Thursday, December 31, 2009

Under A Blue Moon

Ninety-nine percent of the time when I bake breads at home, they're dark and grainy. [See Thursday, July 9 2009 post by clicking here.] But once in a blue moon I'll make a light and fluffy country loaf, using unbleached, all-purpose flour. Well, guess what? Tonight, New Year's Eve -- there's going to be a blue moon. So to mark the occasion and kick off a new year, I baked a loaf of country bread and cut it into big, thick slices. And it's not altogether unhealthy. I used eggs, lots of buttermilk, olive oil and oatmeal in the recipe. My sample of fresh baked bread was delicious with wild, blueberry fruit spread. Tonight I'll serve it with humous, brie, ham and wine.

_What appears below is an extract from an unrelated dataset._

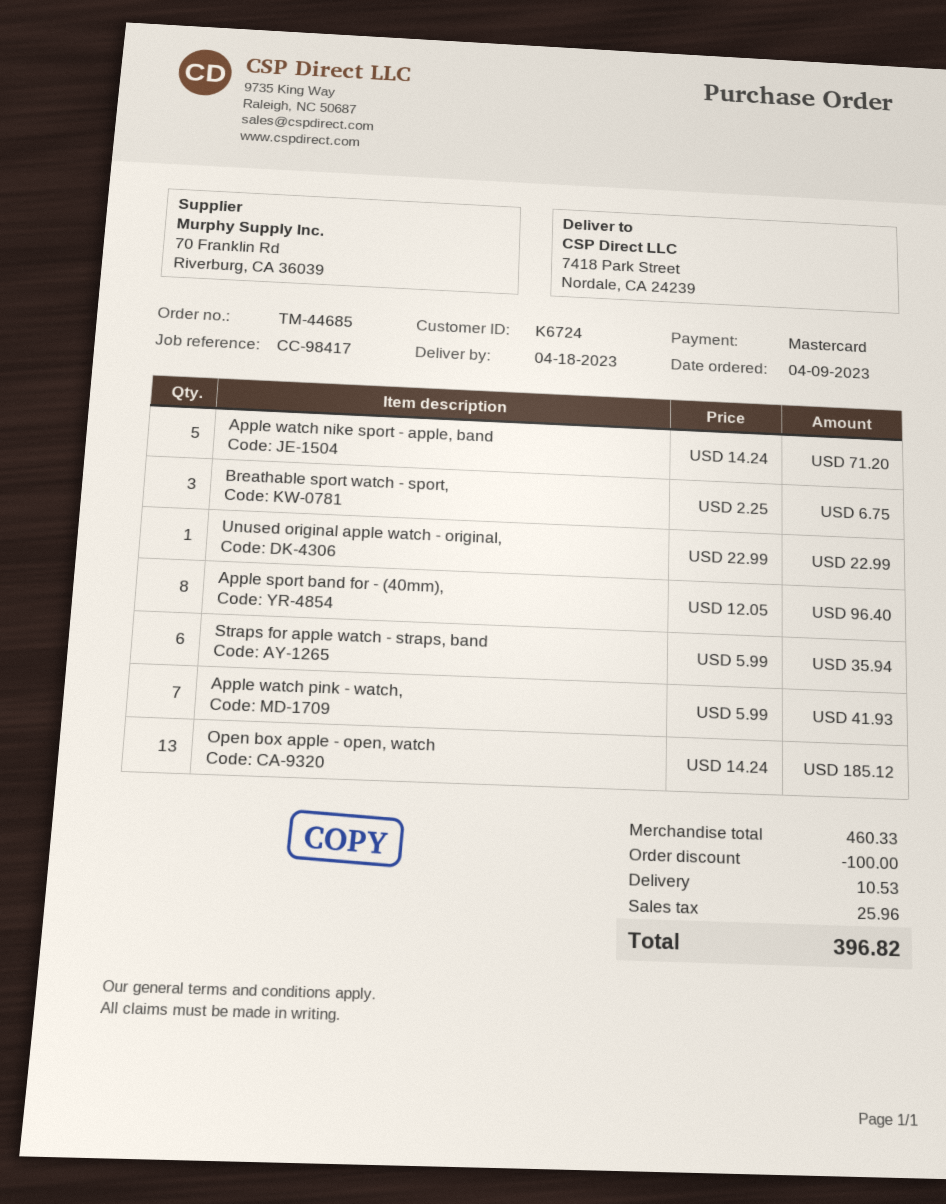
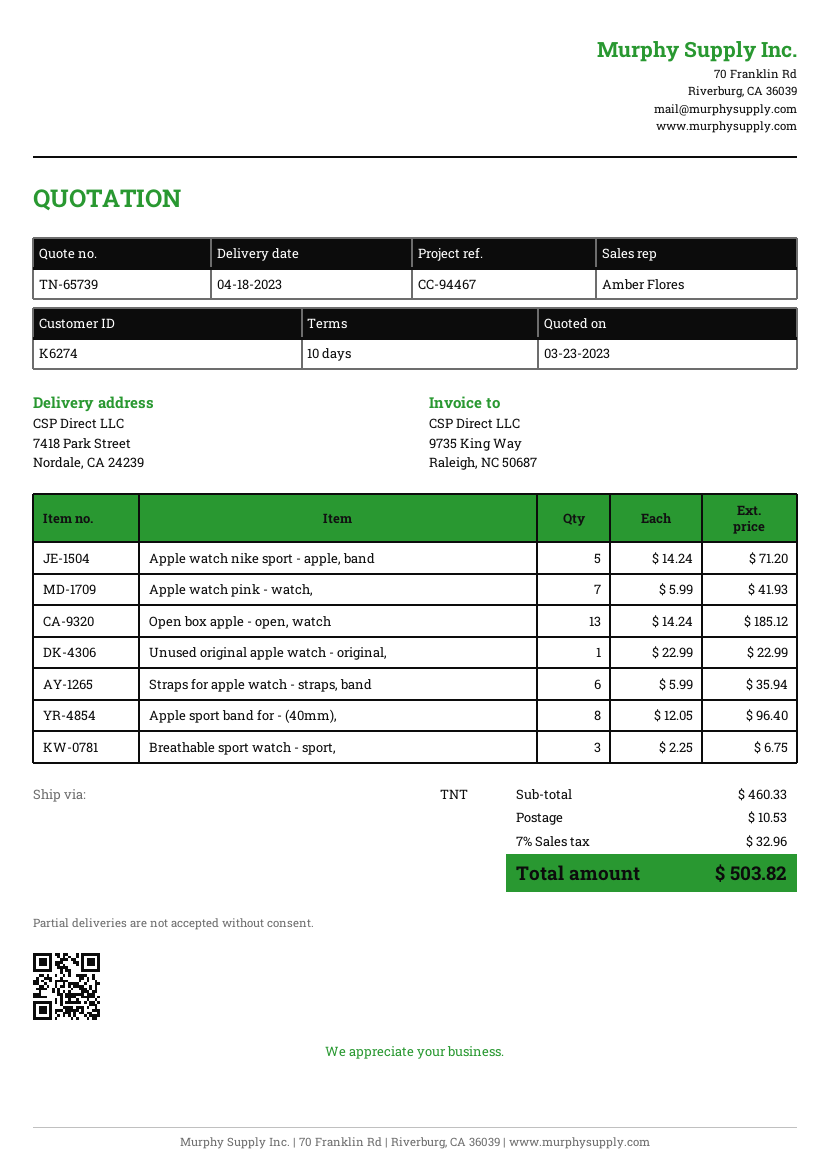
customer number: K6724 -> K6274
reference: CC-98417 -> CC-94467
discount: 100.00 -> none
tax: 25.96 -> 32.96
total: 396.82 -> 503.82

Everything in moderation though. That's a smart New Year's resolution for life and a diet. Limit white foods like refined rice and flour most of the time. I believe in a little flexibility. Otherwise, you become a fussy guest in someone else's home, and you can never enjoy a country biscuit, Christmas cookie or French pastry. Ridiculous!!!

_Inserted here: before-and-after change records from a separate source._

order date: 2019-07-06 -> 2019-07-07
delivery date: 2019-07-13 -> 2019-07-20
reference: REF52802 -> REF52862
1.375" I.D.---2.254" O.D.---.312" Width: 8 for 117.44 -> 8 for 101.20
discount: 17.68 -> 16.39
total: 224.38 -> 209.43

So the word for 2010 is “moderation.” And you might expand your everyday diet to include 100% whole grains.

Ten healthy grains to try in 2010 are:
1) Amaranth – It's really a seed, but eaten like a grain and loaded with vitamins A, B2, B6, C, K, folate, and minerals like calcium and iron.
2) Brown Rice – Rich in vitamins B1, B3, B5, B6, plus iron, magnesium, phosphorous and zinc.
3) Bulgar Wheat – A good source of the usual B vitamins, iron, phosphorous and manganese.
4) Barley – In addition to B vitamins, it has iron, magnesium phosphorous and zinc.
5) Millet – Packed with B vitamins, calcium, iron, magnesium, potassium and zinc.
6) Popcorn – Eat plain, or flavored with olive oil and brewers yeast to keep it healthy.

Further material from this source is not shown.